03. MUSIC INSPIRATION

Spanish Love Songs:
Losers 2


04. WRITING

Sun in my eyes, windows down. I was singing loudly the frivolous pop of Phoenix’s “1901,” which did its best to insulate me from reality that late Friday morning in May 2009.

“Falling, falling, falling.” 

How apros-pos. I had just been fired from a job for the first time in my 17 working years. Still, there was enough going on to make this feel somewhat insignificant. Mom was sick. We found out in January.

At the time, research showed that Friday is the best day to fire someone, and surely that was a consideration. I haven’t kept up with the research (or found out how it works over Zoom, fortunately), but I know people text my current company’s HR department to say “I quit,” so could “You’re fired” be delivered the same way?

For a moment, I felt free, relieved. It was a swirl of that, along with anger and determination to show those elitist fucks I’d do better than them. I got down to the corner before I remembered that stupid pedometer was still hooked on my belt. They wanted us to wear them and try to clock 10,000 steps per day, just like the CEO did, a Steve Jobs wannabe who wore the same fucking dad jeans and black turtleneck every day.

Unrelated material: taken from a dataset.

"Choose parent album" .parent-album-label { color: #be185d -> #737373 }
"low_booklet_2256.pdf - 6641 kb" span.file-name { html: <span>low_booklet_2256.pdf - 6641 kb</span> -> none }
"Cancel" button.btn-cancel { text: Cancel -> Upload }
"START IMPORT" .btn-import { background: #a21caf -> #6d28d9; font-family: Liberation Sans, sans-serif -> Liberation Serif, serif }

I passed a co-worker or two on my way back to my car. I avoided eye contact after the first one. I wasn’t sure what else to do, so I was on my way to see my parents. I had a passing thought about how I was pissed that I skipped the Yeah Yeah Yeahs show two days prior, instead staying up late trying to meet expectations I knew I’d never meet.

The month leading up to this was hard. A meeting notice sent by my supervisor with no subject, which I’ve come to fear ever since. A set of absurd “assignments” on top of my usual work that we’re supposed to “demonstrate my commitment to the company’s success,” as though I was going to sink this ship that had just been purchased by Johnson and Fucking Johnson. Jump through these fire rings without so much as a singed hair or you’re out.

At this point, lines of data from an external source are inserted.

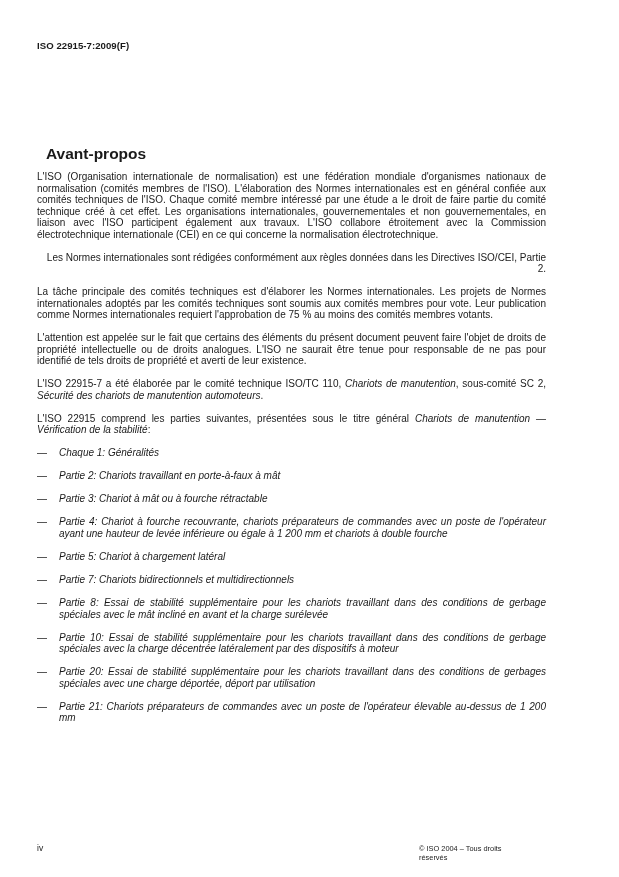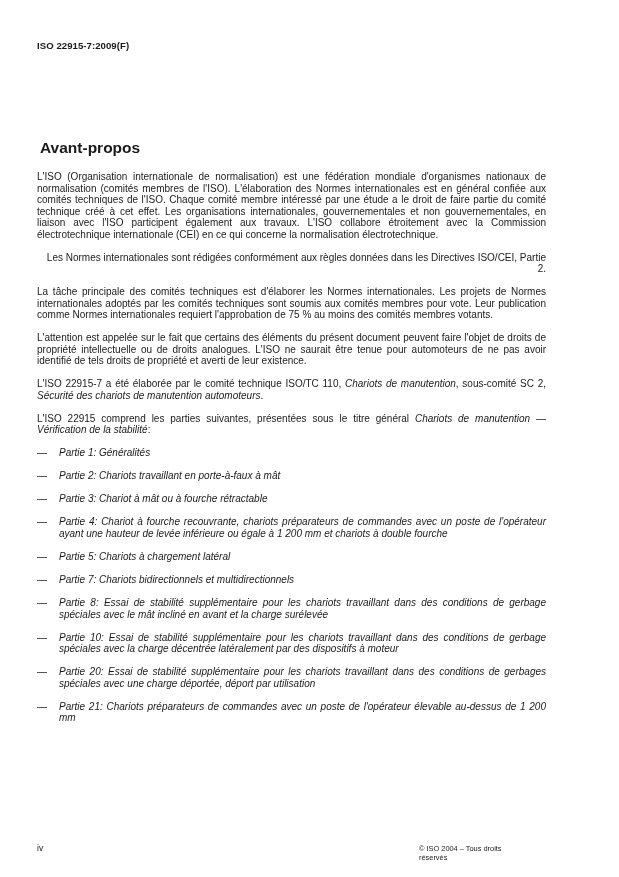"Avant-propos" .heading { margin: 3px -> 9px }
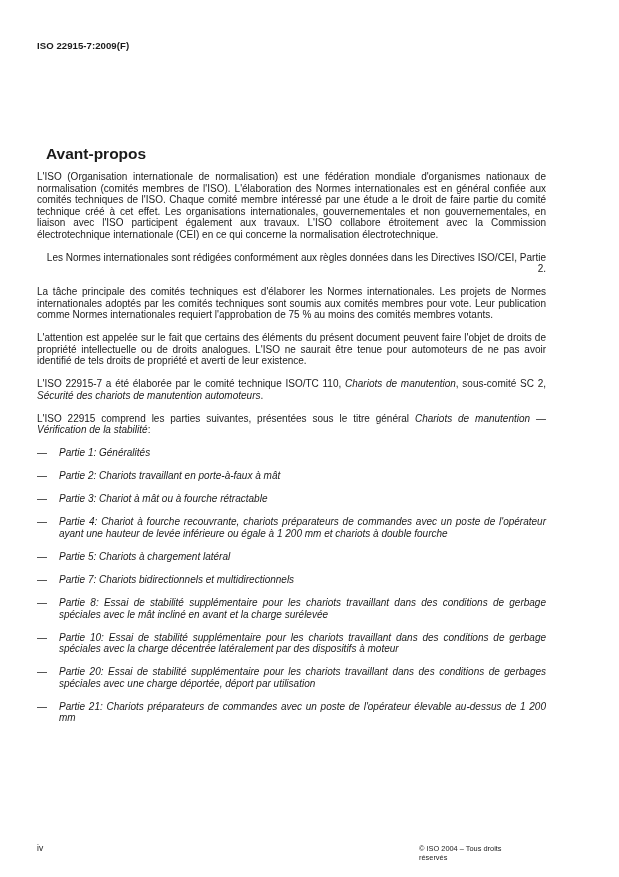"L'attention est appelée sur le" p { text: automoteurs de ne pas avoir -> responsable de ne pas pour }
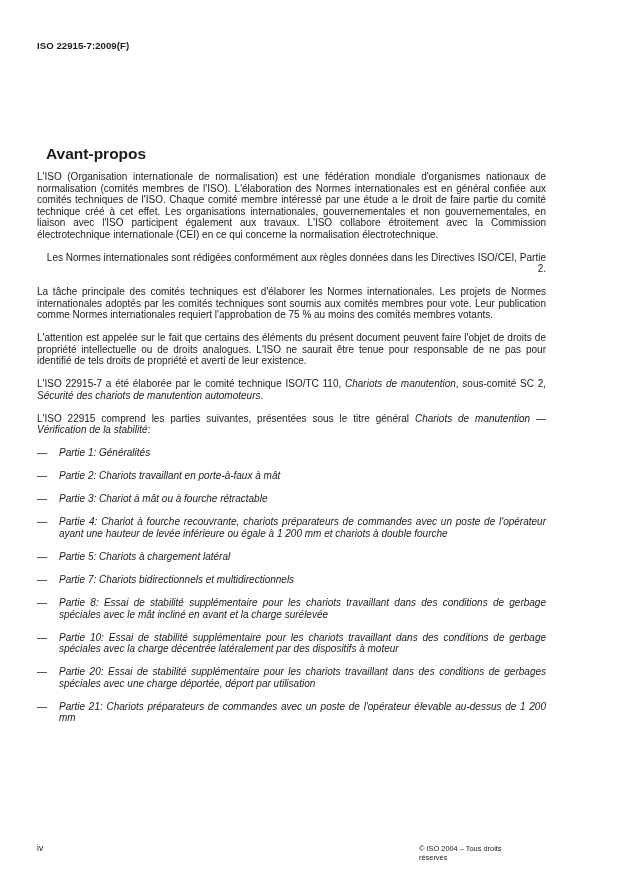"Partie 1: Généralités" span { text: Partie -> Chaque }
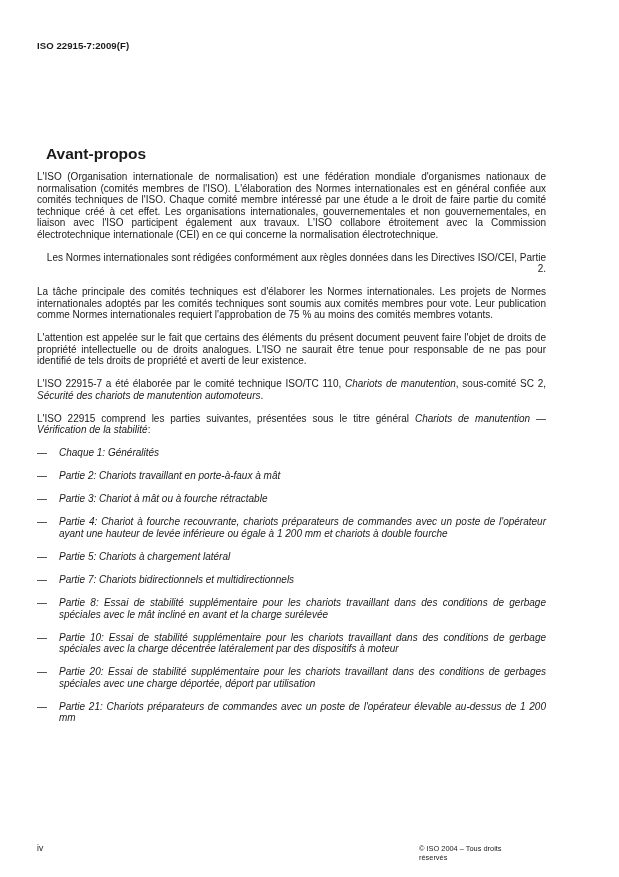"Partie 5: Chariots à chargement" span { text: Chariots -> Chariot }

I should have just quit at that meeting, but I felt like I’d been punched in the gut. I limped back to my desk feeling like I was dying inside. I’d never been told my work wasn’t worthy. My friendship, yes. My affection and attention, yes. But I could always count on success at work.

I had set aside other parts of my life to put all my chips on succeeding in work. I allowed school and jobs to devour my late twenties, with my eyes fixed upon a meteoric rise for myself that I was already late getting started. I put my energy where I knew I could succeed, and it had been going according to plan. 

But then all of a sudden, it wasn’t.  The bottom had fallen out of everything. And at that point, I couldn’t see what was to come–a year of losing my mom, moving home because I was out of money and still unemployed, seeing my once-perfect credit score slip, and looking to faith for answers that never came. My mom died while my life was still a massive question mark, and that haunts me to this day. I don’t believe in something more anymore. I told my kids the best you can hope for is that the good stories will outlive you by a generation, maybe two. 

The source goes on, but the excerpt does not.